IT DEGREE OPENS UP A WORLD OF OPPORTUNITIES FOR TERRY
Network engineer and software developer, Terry O’Keefe contradicts any image you might have of the computer geek isolated in his office tapping away at a PC.
Since graduating from Bond University with a Bachelor of Computer Science in 1995, he has traveled the world, working in The Netherlands, Austria, West Africa and Kenya on projects ranging from setting up company intranet systems to providing technical support for the United Nations Forum on Climate Change Control.
"In West Africa, I was involved with setting up a network using satellite communications between Ashanti Goldfields’ eleven mine sites spread across Ghana, Mali and Guinea so I certainly got to see plenty of the countryside," says Terry.
"Then in Nairobi, I was working on a network and infrastructure upgrade for the United Nations, so we had a great social life taking holidays to the beach in Mombasa and heading off on safari in the Maasai Mara.

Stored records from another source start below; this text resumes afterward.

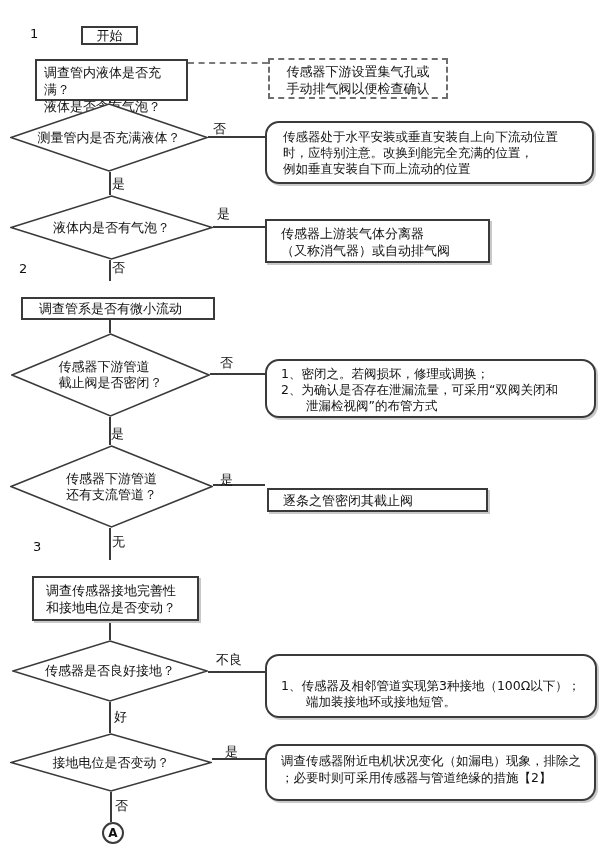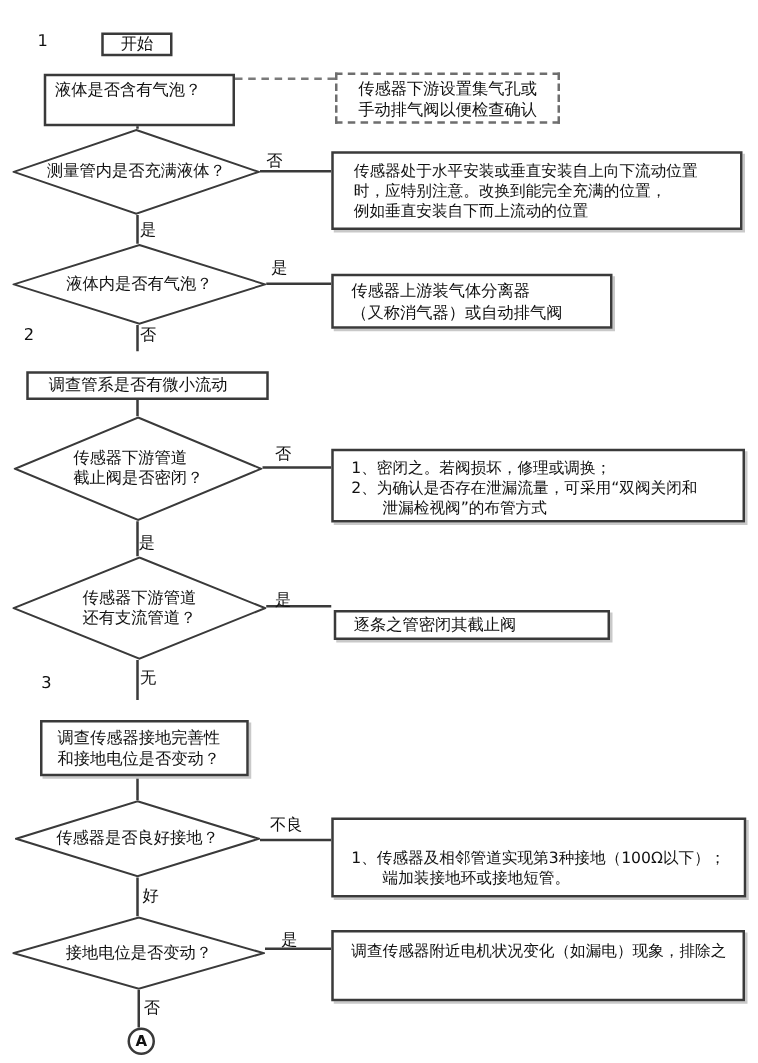"调查管内液体是否充满？" div { html: none -> <div>调查管内液体是否充满？</div> }
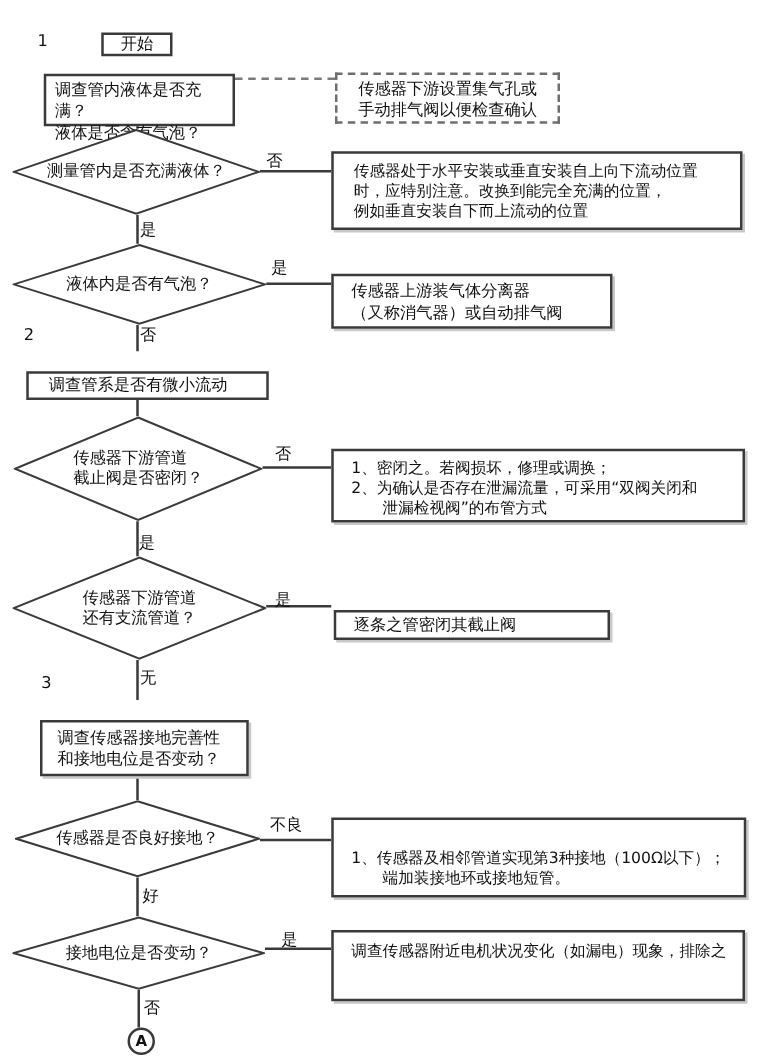"传感器处于水平安装或垂直安装自上向下流动位置" .rt { border-radius: none -> 14px }
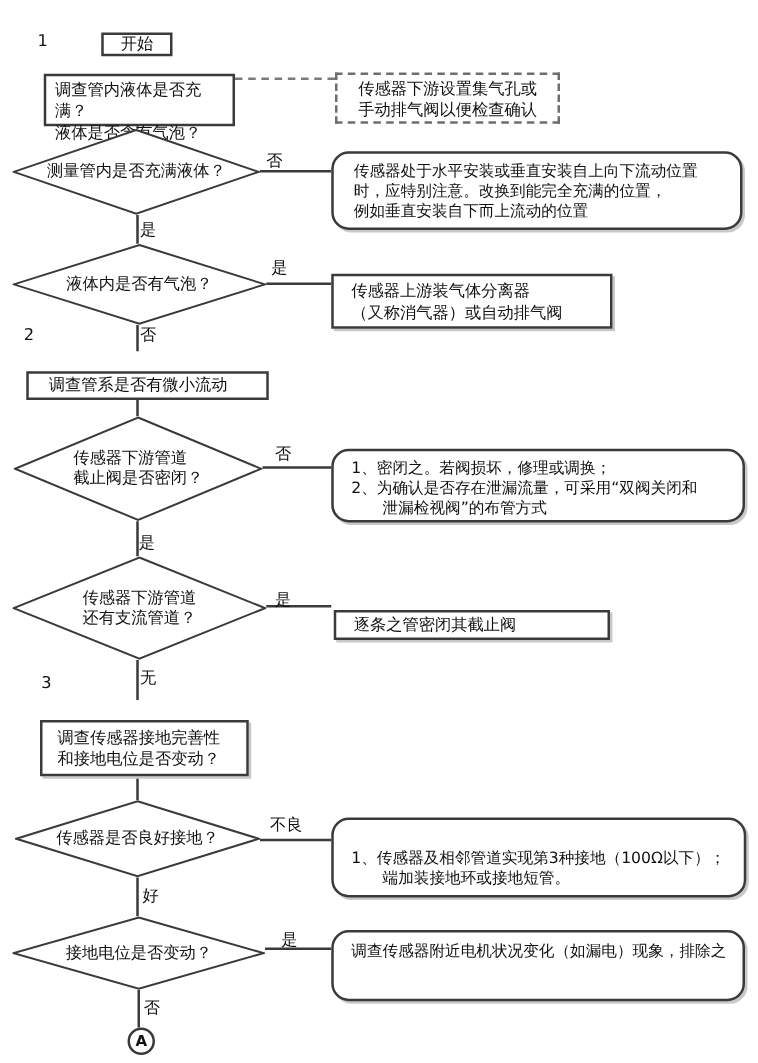"；必要时则可采用传感器与管道绝缘的措施【2】" div { html: none -> <div>；必要时则可采用传感器与管道绝缘的措施【2】</div> }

"This particular project involved installing a new network used by the United Nations Forum on Climate Change Control, which was held in Nairobi last November and attended by over 8000 people. The UNFCCC is the background to the Kyoto Protocol."
Born and raised in England, Terry first came to Australia as a student in 1992, transferring to Bond after two years at the University of Wollongong, because the curriculum was much more pertinent to his career.
Since leaving school almost 20 years earlier, he had established a career in the IT industry, going way back to the days when there were only 13 sites on the internet (ARPANet) and the institutions needed a large satellite dish for a few hours access.
"The Bachelor of Computer Science was obviously appropriate to my profession; it also gave me the opportunity to move to Australia which I’d wanted to do for quite some time."
|Terry celebrating his birthday with friends in Nairobi
Now based in Perth, Terry has established a specialist IT consultancy providing network and network management applications including mobile Java.
"Accessing internet services from mobile phones and hand-held devices is the next big thing in ICT development," he says.
"It hasn’t really been taken up so far because people are still using old technologies but the Java programming language will ultimately make mobile internet cheaper and more efficient."
"Given that mobiles are portable and that users are so familiar with them, mobile internet take-up is forecast to exceed internet growth as these new technologies become more widely available."